** EXERCISE MATERIAL follows **

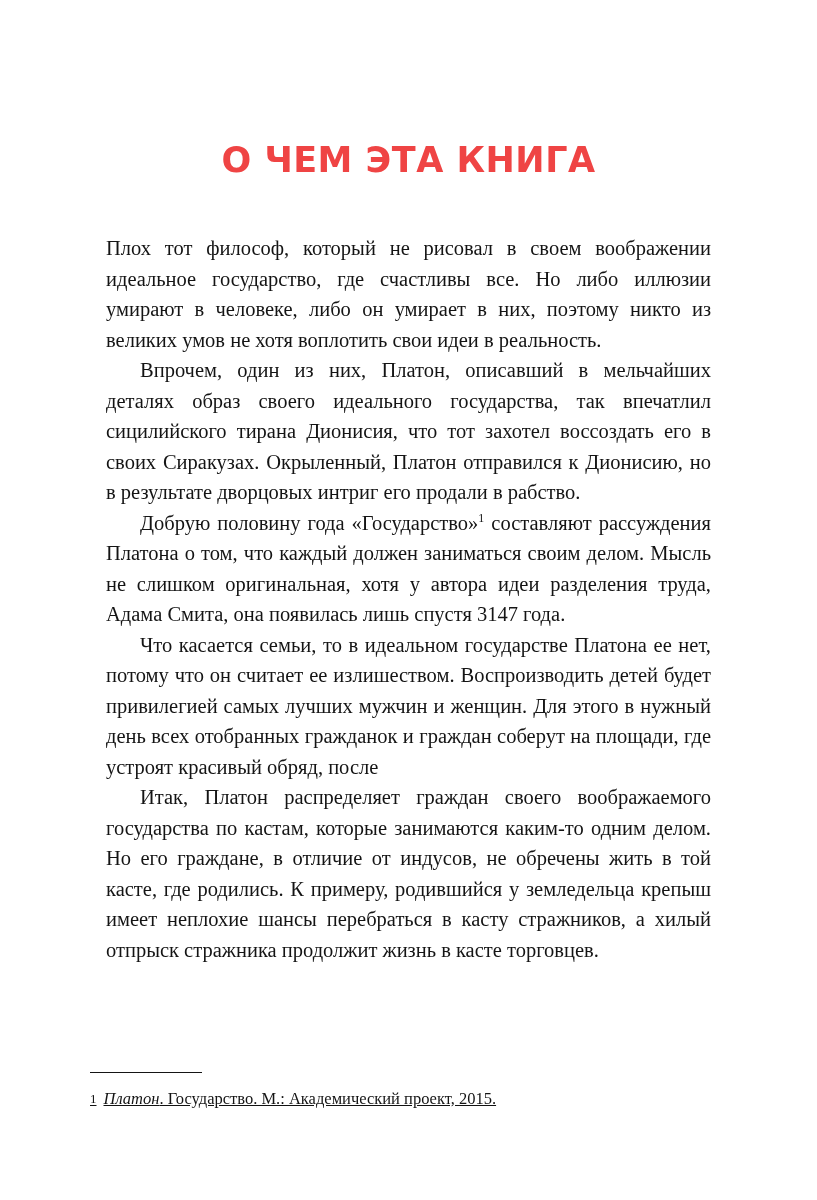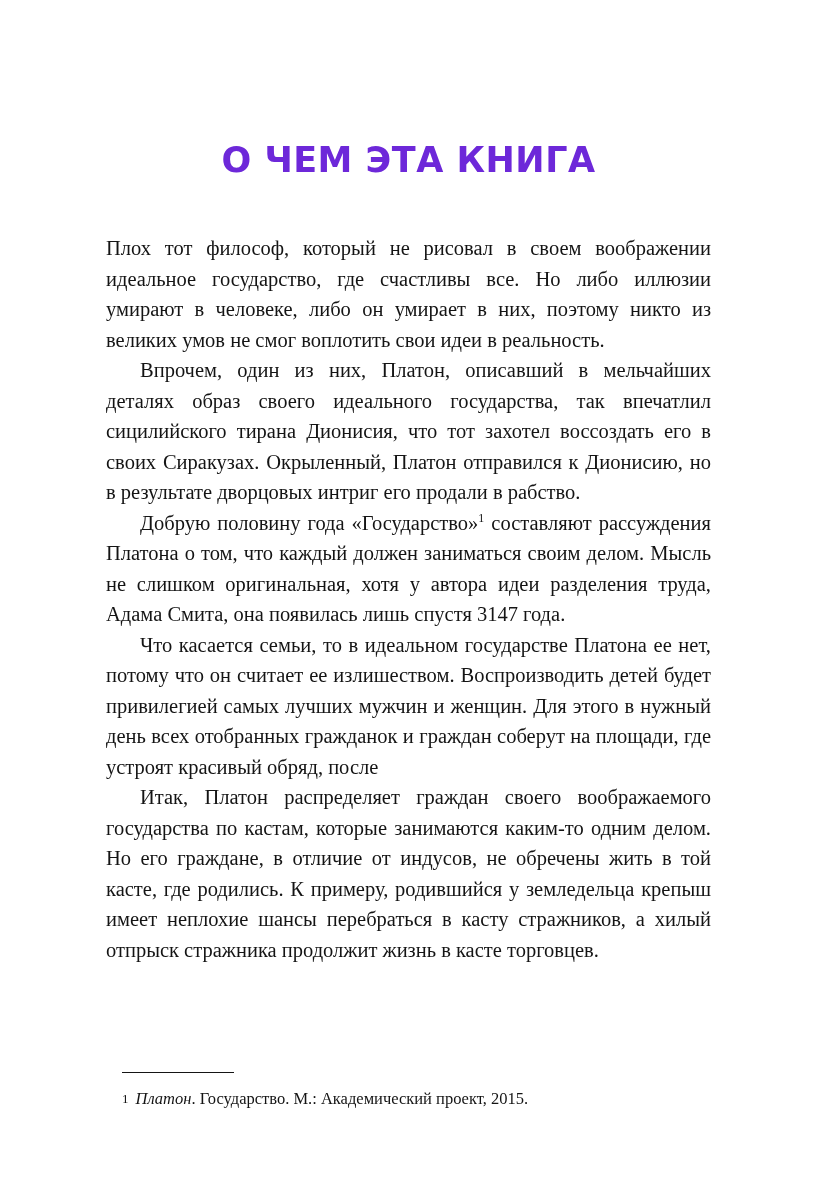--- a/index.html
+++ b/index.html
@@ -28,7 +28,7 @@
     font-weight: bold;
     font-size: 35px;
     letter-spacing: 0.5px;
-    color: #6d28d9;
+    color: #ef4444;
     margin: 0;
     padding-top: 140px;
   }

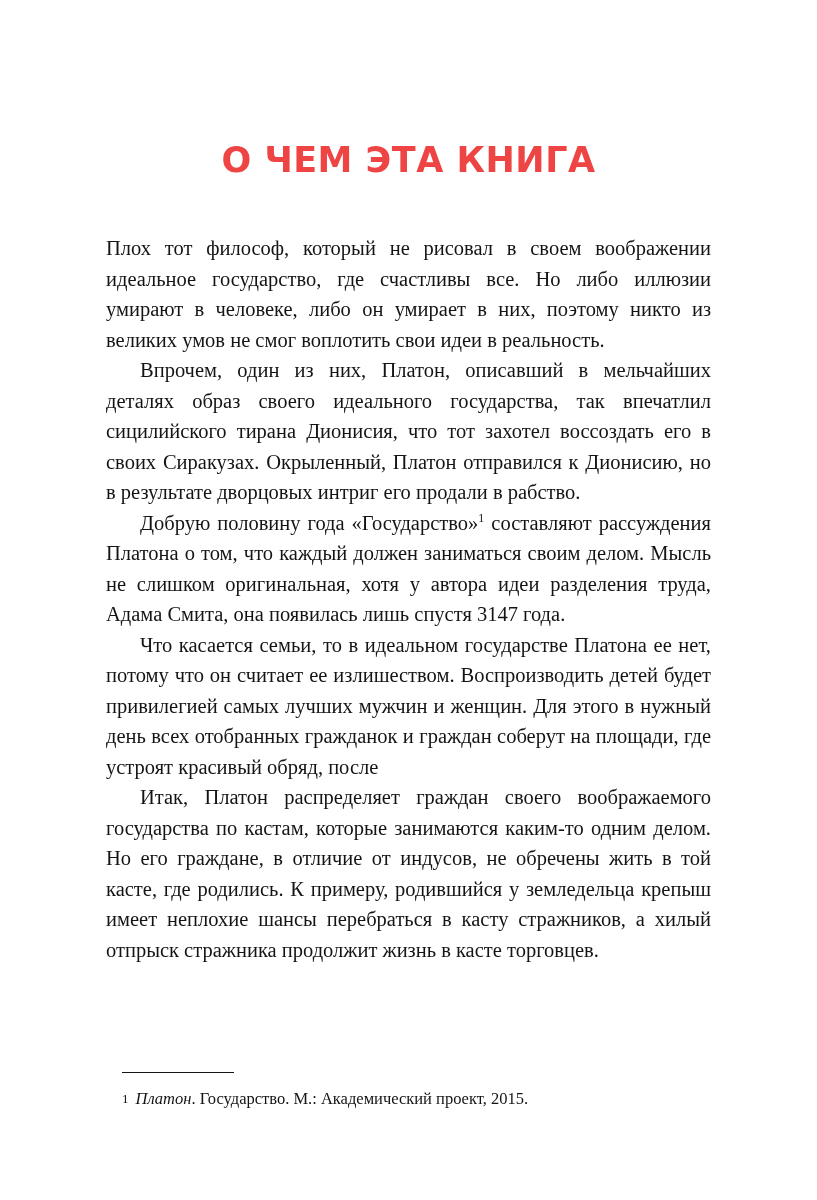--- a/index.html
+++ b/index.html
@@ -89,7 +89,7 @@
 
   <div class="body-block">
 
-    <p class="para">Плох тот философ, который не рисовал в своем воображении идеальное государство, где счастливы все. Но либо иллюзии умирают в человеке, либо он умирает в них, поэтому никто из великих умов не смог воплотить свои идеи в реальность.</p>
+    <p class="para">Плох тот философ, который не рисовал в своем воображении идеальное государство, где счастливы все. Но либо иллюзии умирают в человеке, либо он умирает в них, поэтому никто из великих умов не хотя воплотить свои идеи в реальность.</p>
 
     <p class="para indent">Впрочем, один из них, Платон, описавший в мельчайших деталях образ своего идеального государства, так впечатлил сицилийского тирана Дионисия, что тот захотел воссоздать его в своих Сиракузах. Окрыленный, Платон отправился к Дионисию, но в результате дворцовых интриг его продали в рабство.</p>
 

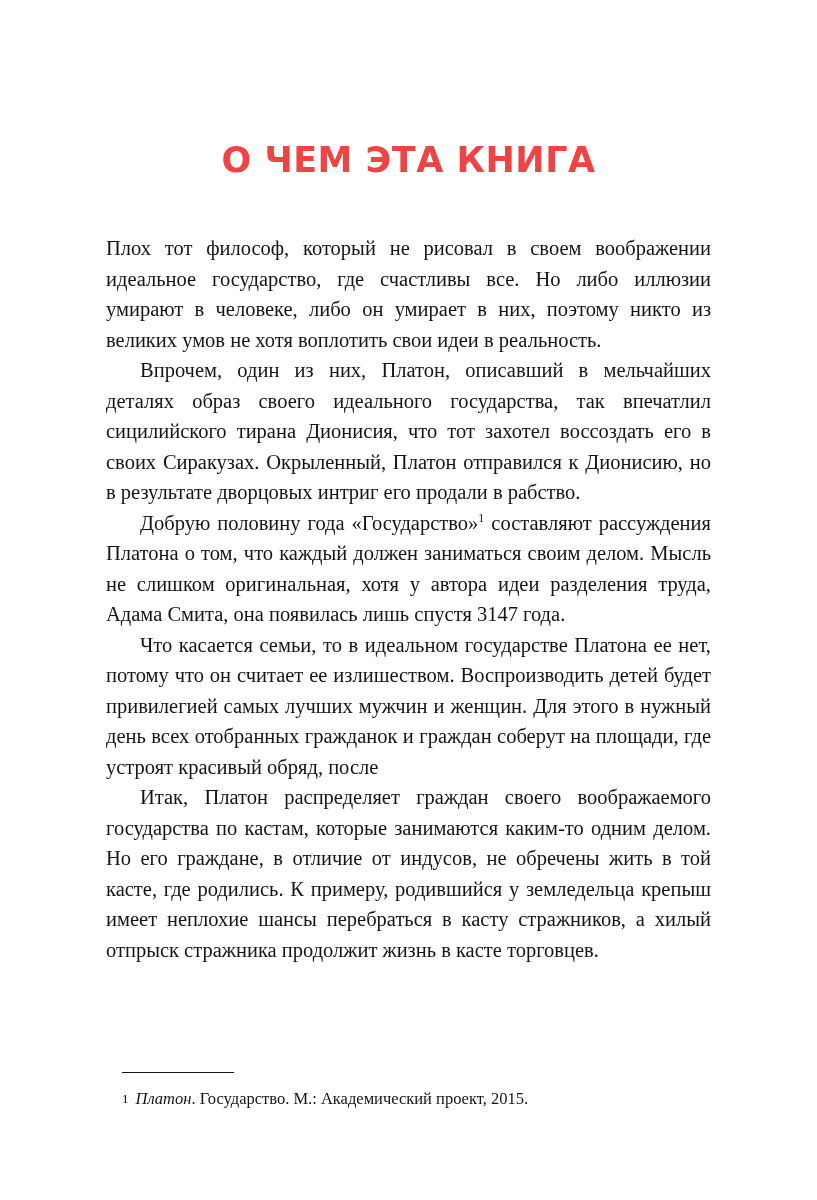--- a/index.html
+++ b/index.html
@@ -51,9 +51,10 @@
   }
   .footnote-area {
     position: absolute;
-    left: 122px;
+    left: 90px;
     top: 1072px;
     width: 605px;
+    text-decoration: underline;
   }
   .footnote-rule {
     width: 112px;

** End of EXERCISE MATERIAL **

▶ [WHAT THIS TASK INVOLVES]: Return each record above as it stands. Pictures stay out.

▶ [ANSWER SPACE]:
--- a/index.html
+++ b/index.html
@@ -28,7 +28,7 @@
     font-weight: bold;
     font-size: 35px;
     letter-spacing: 0.5px;
-    color: #6d28d9;
+    color: #ef4444;
     margin: 0;
     padding-top: 140px;
   }

--- a/index.html
+++ b/index.html
@@ -89,7 +89,7 @@
 
   <div class="body-block">
 
-    <p class="para">Плох тот философ, который не рисовал в своем воображении идеальное государство, где счастливы все. Но либо иллюзии умирают в человеке, либо он умирает в них, поэтому никто из великих умов не смог воплотить свои идеи в реальность.</p>
+    <p class="para">Плох тот философ, который не рисовал в своем воображении идеальное государство, где счастливы все. Но либо иллюзии умирают в человеке, либо он умирает в них, поэтому никто из великих умов не хотя воплотить свои идеи в реальность.</p>
 
     <p class="para indent">Впрочем, один из них, Платон, описавший в мельчайших деталях образ своего идеального государства, так впечатлил сицилийского тирана Дионисия, что тот захотел воссоздать его в своих Сиракузах. Окрыленный, Платон отправился к Дионисию, но в результате дворцовых интриг его продали в рабство.</p>
 

--- a/index.html
+++ b/index.html
@@ -51,9 +51,10 @@
   }
   .footnote-area {
     position: absolute;
-    left: 122px;
+    left: 90px;
     top: 1072px;
     width: 605px;
+    text-decoration: underline;
   }
   .footnote-rule {
     width: 112px;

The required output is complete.